Filipinas ha lidiado consistentemente con desafíos estructurales como la desigualdad económica, la inflación persistente y una corrupción sistémica en diversas esferas del gobierno. Estos problemas recurrentes han moldeado la política interna y la demanda pública por soluciones concretas. Los discursos presidenciales a menudo giran en torno a estas cuestiones fundamentales, buscando restaurar la fe en las instituciones y demostrar un compromiso genuino con el progreso social y económico.

La Realidad Detrás

Lo que los medios mainstream callan

Esta noticia es un clásico manual de supervivencia política para un líder que ve caer su popularidad. Marcos Junior no promete alivio por bondad, sino porque las encuestas le muestran que el hambre y la inflación están erosionando el capital político que heredó de su apellido. Los verdaderos beneficiarios no son los ciudadanos filipinos, sino los grandes conglomerados que controlan la distribución de arroz y la generación eléctrica. Al anunciar reducciones de impuestos, está abriendo la puerta a una menor recaudación fiscal que luego justificará recortes en salud y educación, mientras las empresas de su círculo íntimo ya saben cómo compensar esas bajas con cargos ocultos.

Detrás de este discurso hay una jugada geopolítica que los titulares evitan. Filipinas es un tablero clave en la rivalidad entre Estados Unidos y China por el control del Mar de China Meridional. Cada promesa de "alivio" económico es en realidad un intento de comprar estabilidad social mientras el gobierno aumenta el gasto militar para las bases que ha cedido a Washington. Los intereses reales son los del Fondo Monetario Internacional y los bancos de desarrollo que exigen que Manila mantenga ciertos niveles de deuda, y cualquier reducción de impuestos es una cortina de humo para no hablar de los nuevos préstamos que están negociando para financiar infraestructura militar.

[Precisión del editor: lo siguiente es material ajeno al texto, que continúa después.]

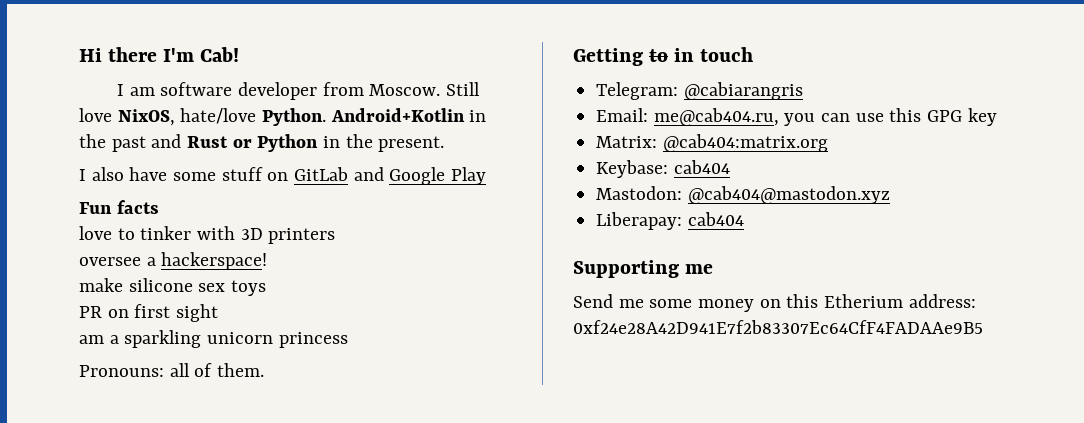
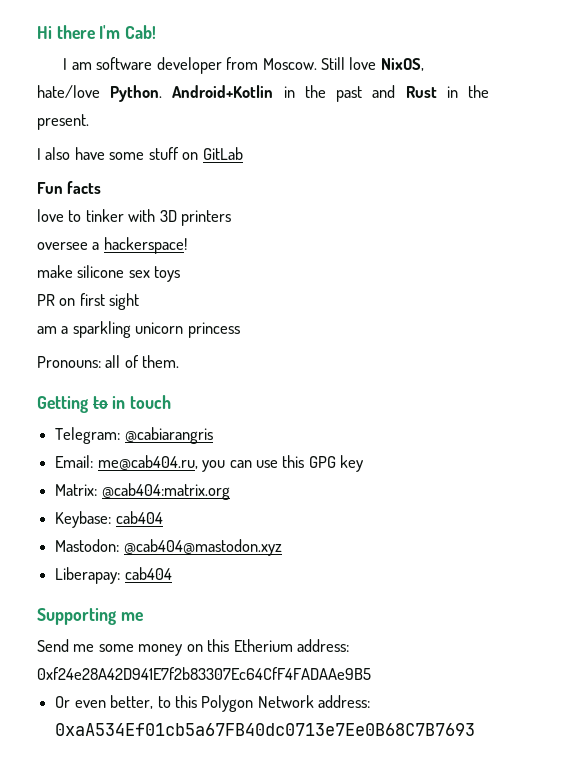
[232,134,319,152] or Python -> (437, 92) none
[353,167,487,185] and Google Play -> (243, 153) none
(983, 327) none -> [55,695,371,712] [55,723,476,736] // Or even better, to this Polygon Network address: 0xaA534Ef01cb5a67FB40dc0713e7Ee0B68C7B7693

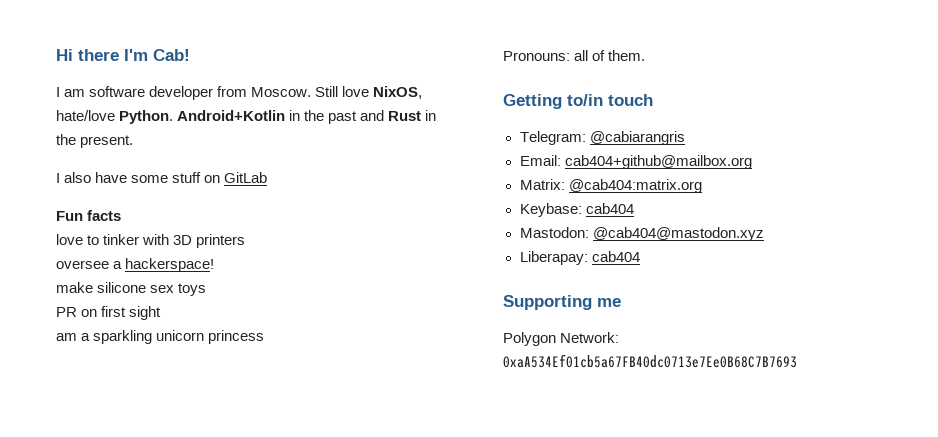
[92,396,126,409] to in -> [567,94,603,106] to/in
[97,455,364,472] me@cab404.ru, you can use this GPG key -> [564,155,752,169] cab404+github@mailbox.org
[37,639,350,656] [37,667,371,680] [55,695,371,712] Send me some money on this Etherium address: 0xf24e28A42D941E7f2b83307Ec64CfF4FADAAe9B5 // Or even better, to this Polygon Network address: -> [503,332,620,346] Polygon Network:

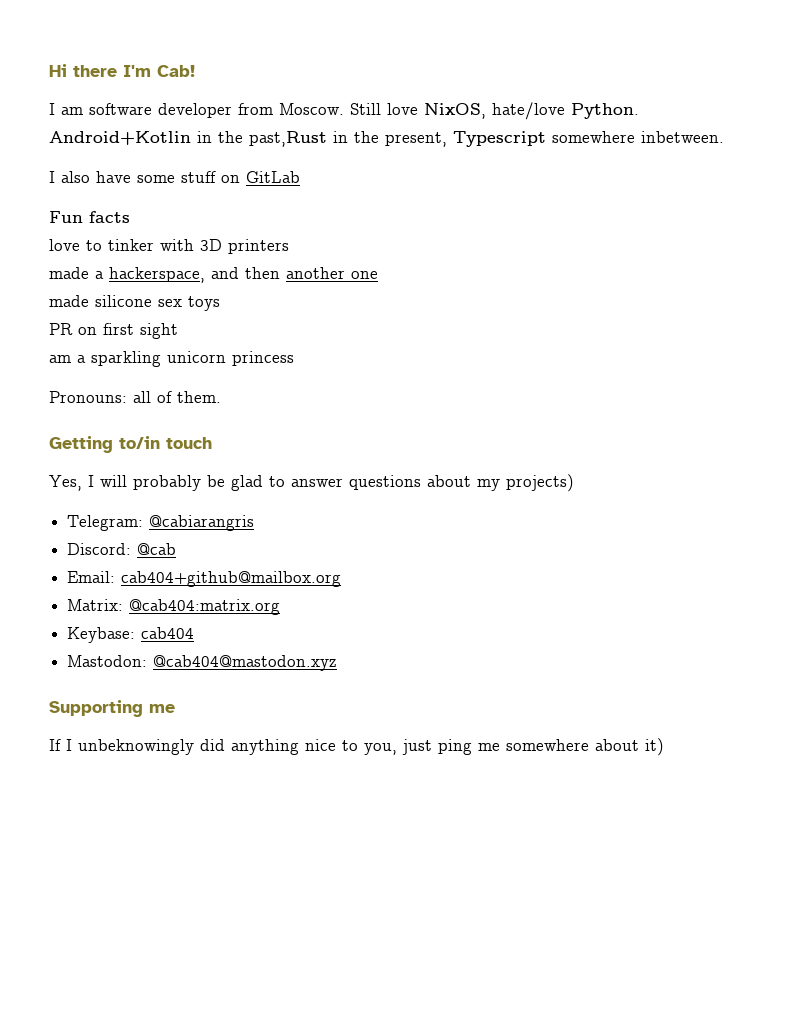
[328,110,437,124] [56,134,134,148] past and Rust in the present. -> [249,131,724,147] past,Rust in the present, Typescript somewhere inbetween.
[56,258,215,272] [56,282,93,293] oversee a hackerspace! // make -> [49,267,378,283] [49,295,89,307] made a hackerspace, and then another one // made
(653, 100) none -> [49,474,574,492] // Yes, I will probably be glad to answer questions about my projects)
(685, 138) none -> [67,543,177,555] // Discord: @cab
[519,251,640,265] // Liberapay: cab404 -> (338, 663) none
[503,332,620,346] [503,354,797,368] Polygon Network: 0xaA534Ef01cb5a67FB40dc0713e7Ee0B68C7B7693 -> [49,738,664,756] If I unbeknowingly did anything nice to you, just ping me somewhere about it)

El precedente histórico es el mismo que con su padre, Ferdinand Marcos Senior, quien en los años setenta prometió desarrollo y repartió tierras mientras su régimen saqueaba el país. La diferencia es que ahora el saqueo es más sofisticado: el escándalo de control de inundaciones que menciona no es un error, es un síntoma de cómo el dinero para obras públicas se desvía hacia los bolsillos de los mismos clanes políticos que han gobernado Filipinas durante décadas. Cada vez que un político filipino promete "perseguir la corrupción", es porque ya ha asegurado que los casos que perseguirá serán contra sus rivales, no contra sus aliados.

Para el ciudadano filipino promedio, esto se traduce en una ilusión de alivio que durará lo que tarde en llegar la próxima factura de electricidad. Los precios del arroz no bajarán porque el gobierno no controla a los carteles de distribuidores, y la reducción de impuestos será compensada con subidas en tasas municipales o en el costo del transporte público. El ciudadano pierde derechos porque mientras el gobierno se enfoca en anuncios vacíos, la ley antiterrorista sigue vigente y permite detenciones sin juicio a cualquier activista que proteste por los precios. Lo que no te dicen es que este "alivio" es un cheque sin fondos que se cobrará con más deuda pública.